[<prev] [next>] [<thread-prev] [thread-next>] [day] [month] [year] [list]
Message-ID: <85ec3bfd-e46e-a6fa-b530-4dc87f0c7169@redhat.com>
Date: Thu, 8 Oct 2020 08:46:58 -0400
From: Cathy Avery <cavery@...hat.com>
To: Maxim Levitsky <mlevitsk@...hat.com>,
Paolo Bonzini <pbonzini@...hat.com>,
linux-kernel@...r.kernel.org, kvm@...r.kernel.org
Cc: vkuznets@...hat.com, wei.huang2@....com
Subject: Re: [PATCH] KVM: SVM: Use a separate vmcb for the nested L2 guest
On 10/8/20 6:54 AM, Maxim Levitsky wrote:
> On Thu, 2020-10-08 at 13:39 +0300, Maxim Levitsky wrote:
>> On Thu, 2020-10-08 at 13:23 +0300, Maxim Levitsky wrote:
>>> On Thu, 2020-10-08 at 07:52 +0200, Paolo Bonzini wrote:
>>>> On 08/10/20 00:14, Maxim Levitsky wrote:
>>>>>> + if (svm->vmcb01->control.asid == 0)
>>>>>> + svm->vmcb01->control.asid = svm->nested.vmcb02->control.asid;
>>>>> I think that the above should be done always. The asid field is currently host
>>>>> controlled only (that is L2 value is ignored, selective ASID tlb flush is not
>>>>> advertized to the guest and lnvlpga is emulated as invlpg).
>>>> Yes, in fact I suggested that ASID should be in svm->asid and moved to
>>>> svm->vmcb->asid in svm_vcpu_run. Then there's no need to special case
>>>> it in nested code.
>>> This makes lot of sense!
>>>> This should be a patch coming before this one.
>>>>
>>>>> 1. Something wrong with memory types - like guest is using UC memory for everything.
>>>>> I can't completely rule that out yet
>>>> You can print g_pat and see if it is all zeroes.
>>> I don't even need to print it. I know that it is never set anywhere, unless guest writes it,
>>> but now that I look at it, we set it to a default value and there is no code to set it to
>>> default value for vmcb02. This is it. now my fedora guest boots just fine!
>>>
>>> I played a lot with g_pat, and yet this didn't occur to me . I was that close :-(
>>> I knew that it has to be something with memory types, but it never occured to me
>>> that guest just doesn't write IA32_PAT and uses our value which we set in init_vmcb
>>>
>>>
>>>> In general I think it's better to be explicit with vmcb01 vs. vmcb02,
>>>> like Cathy did, but I can see it's a matter of personal preference to
>>>> some extent.
>>> I also think so in general, but in the code that is outside 'is_guest_mode'
>>> IMHO it is better to refer to vmcb01 as vmcb, although now that I think of
>>> it, its not wrong to do so either.
>>>
>>>
>>> My windows hyper-v guest doesn't boot though and I know why.
>>>
>>> As we know the vmcb save area has extra state which vmrun/vmexit don't touch.

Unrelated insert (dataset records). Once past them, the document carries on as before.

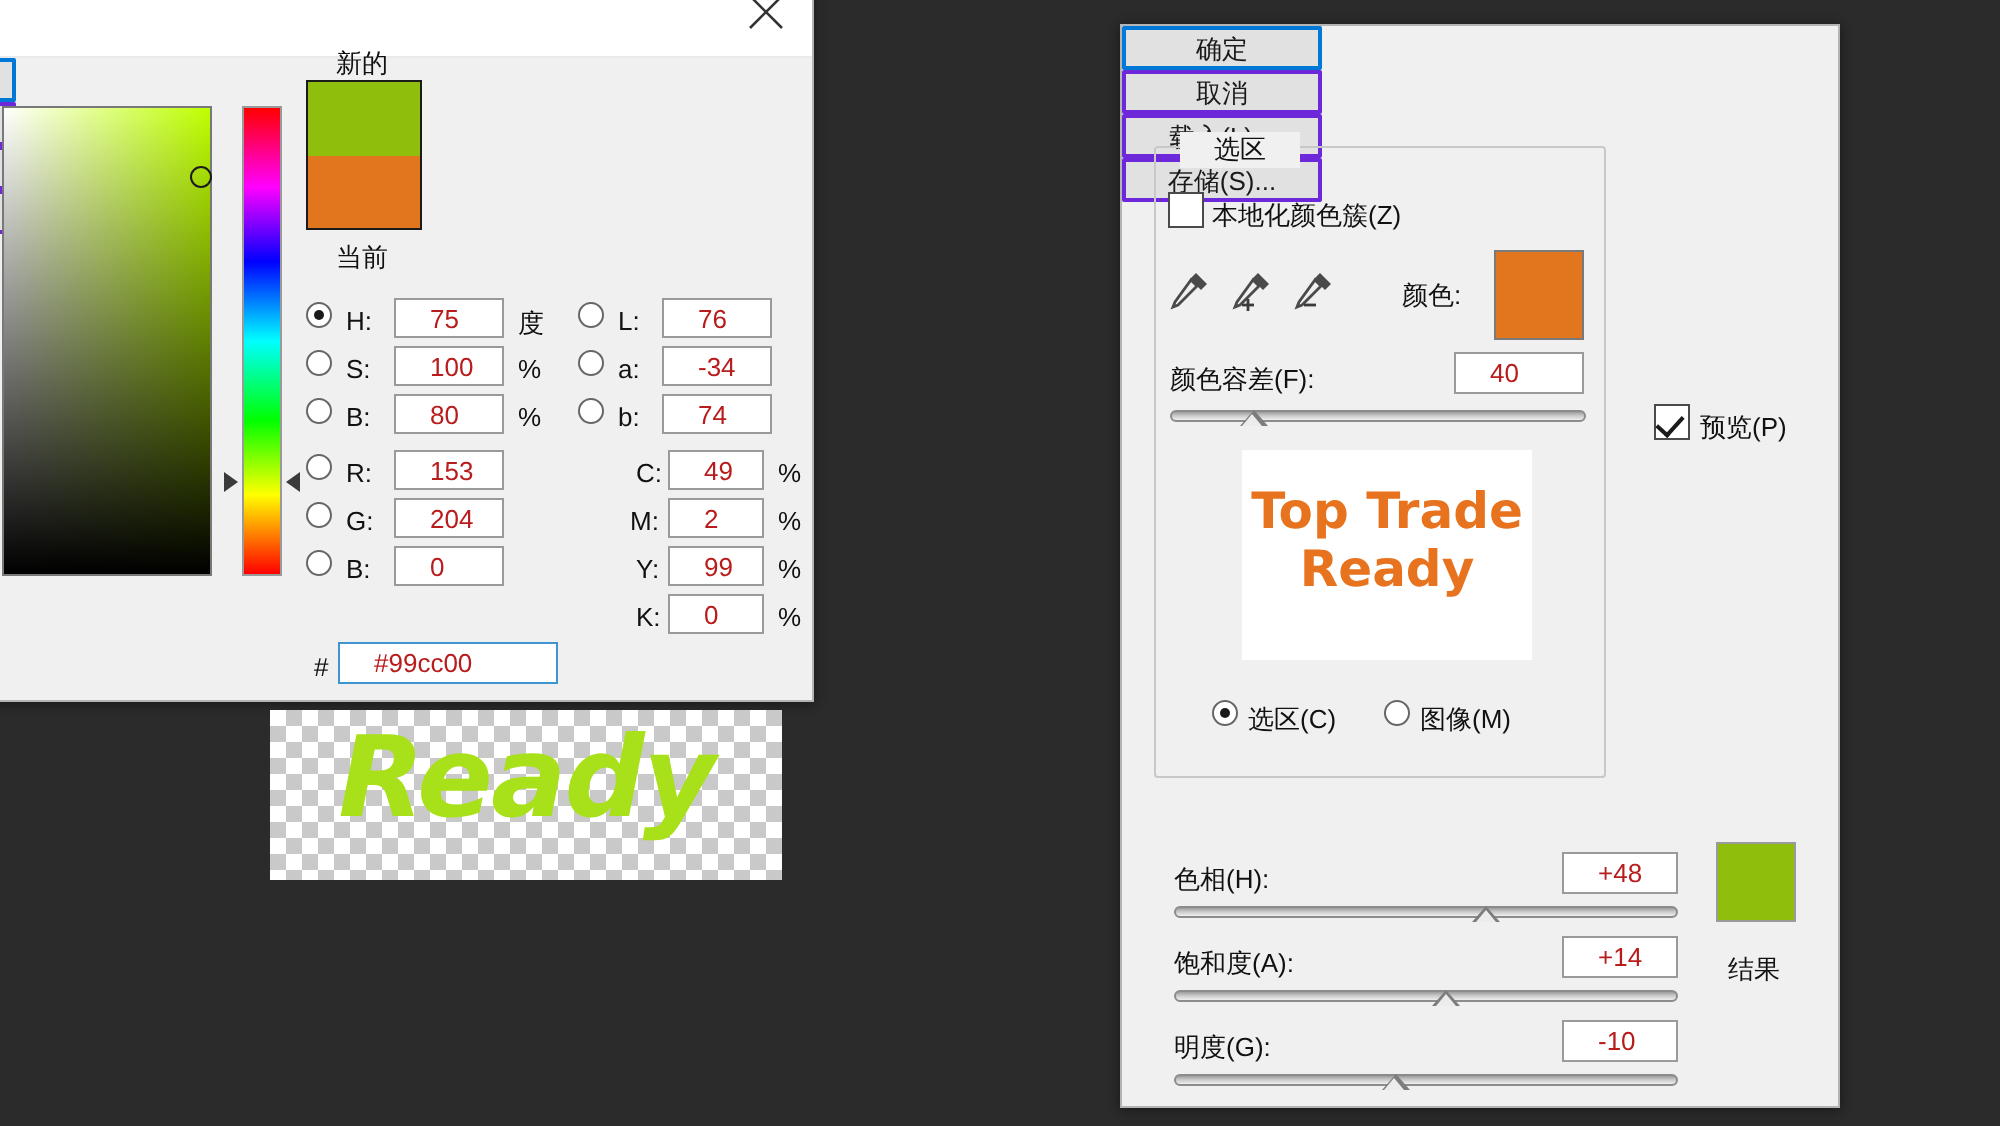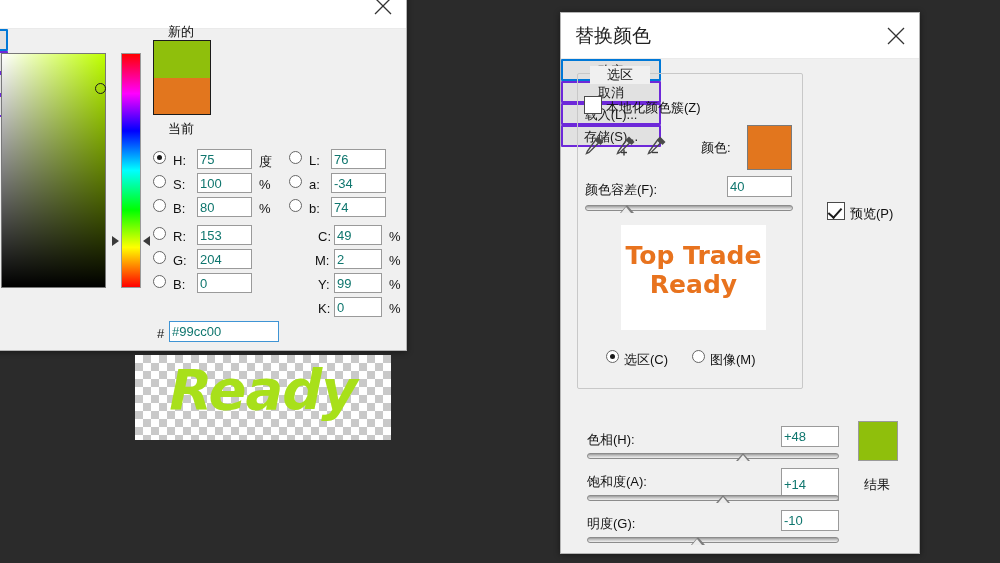--- a/index.html
+++ b/index.html
@@ -57,24 +57,24 @@
   }
   .btn.primary {
     border: 2px solid #0078d7;
     background: #e1e1e1;
   }
 
   .field {
     background: #ffffff;
     border: 1px solid #9a9a9a;
     font-size: 13px;
-    color: #0f766e;
+    color: #b91c1c;
     display: flex;
     align-items: center;
-    padding-left: 2px;
+    padding-left: 17px;
     cursor: text;
   }
   .field.focused { border: 1px solid #3f94d4; }
 
   .radio {
     width: 13px; height: 13px;
     border: 1px solid #666;
     border-radius: 50%;
     background: #fff;
     position: relative;
@@ -347,29 +347,20 @@
     <div class="field" style="position:absolute; left:453px; top:314px; width:48px; height:20px;">0</div>
     <div class="lbl" style="left:508px; top:318px;">%</div>
   </div>
 
   <div class="canvas-wrap">
     <div class="canvas-text" style="color: rgb(168, 224, 26);">Ready</div>
   </div>
 
   <div class="dialog" id="replace">
 
-    <div class="titlebar">
-      <div class="title-text">替换颜色</div>
-      <div class="close-btn">
-        <svg width="18" height="18" viewBox="0 0 18 18">
-          <line x1="1" y1="1" x2="17" y2="17" stroke="#333" stroke-width="1.3"></line>
-          <line x1="17" y1="1" x2="1" y2="17" stroke="#333" stroke-width="1.3"></line>
-        </svg>
-      </div>
-    </div>
 
     <div class="groupbox" style="left:16px; top:60px; width:226px; height:316px;">
       <div class="group-title">选区</div>
     </div>
 
     <div class="checkbox" style="position:absolute; left:23px; top:83px;"></div>
     <div class="lbl" style="left:45px; top:86px;">本地化颜色簇(Z)</div>
 
     <div class="dropper" style="left:22px; top:120px;">
       <svg width="24" height="24" viewBox="0 0 24 24">
@@ -415,21 +406,21 @@
 
 
     <div class="lbl" style="left:26px; top:418px;">色相(H):</div>
     <div class="field" style="position:absolute; left:220px; top:413px; width:58px; height:21px;">+48</div>
     <div class="slider" id="sl-hue" style="left:26px; top:436px; width:252px;">
       <div class="track"></div>
       <div class="thumb" style="left: 149.24px;"></div>
     </div>
 
     <div class="lbl" style="left:26px; top:460px;">饱和度(A):</div>
-    <div class="field" style="position:absolute; left:220px; top:455px; width:58px; height:33px;">+14</div>
+    <div class="field" style="position:absolute; left:220px; top:455px; width:58px; height:21px;">+14</div>
     <div class="slider" id="sl-sat" style="left:26px; top:478px; width:252px;">
       <div class="track"></div>
       <div class="thumb" style="left: 129.08px;"></div>
     </div>
 
     <div class="lbl" style="left:26px; top:502px;">明度(G):</div>
     <div class="field" style="position:absolute; left:220px; top:497px; width:58px; height:21px;">-10</div>
     <div class="slider" id="sl-lig" style="left:26px; top:520px; width:252px;">
       <div class="track"></div>
       <div class="thumb" style="left: 103.88px;"></div>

>>> Now suppose a nested hypervisor wants to enter a nested guest.
>>>
>>> It will do vmload, which will load the extra state from the nested vmcb (vmcb12
>>> or as I woudl say the vmcb that nested hypervisor thinks that it is using),
>>> to the CPU. This can cause some vmexits I think, but this doesn't matter much.
>>>
>>> Now the nested hypervisor does vmrun. The extra state of L2 guest is in CPU registers,
>>> and it is untouched. We do vmsave on vmcb01 to preserve that state, but later
>>> when we do vmload on vmcb02 prior to vmenter on it, which loads stale state from it.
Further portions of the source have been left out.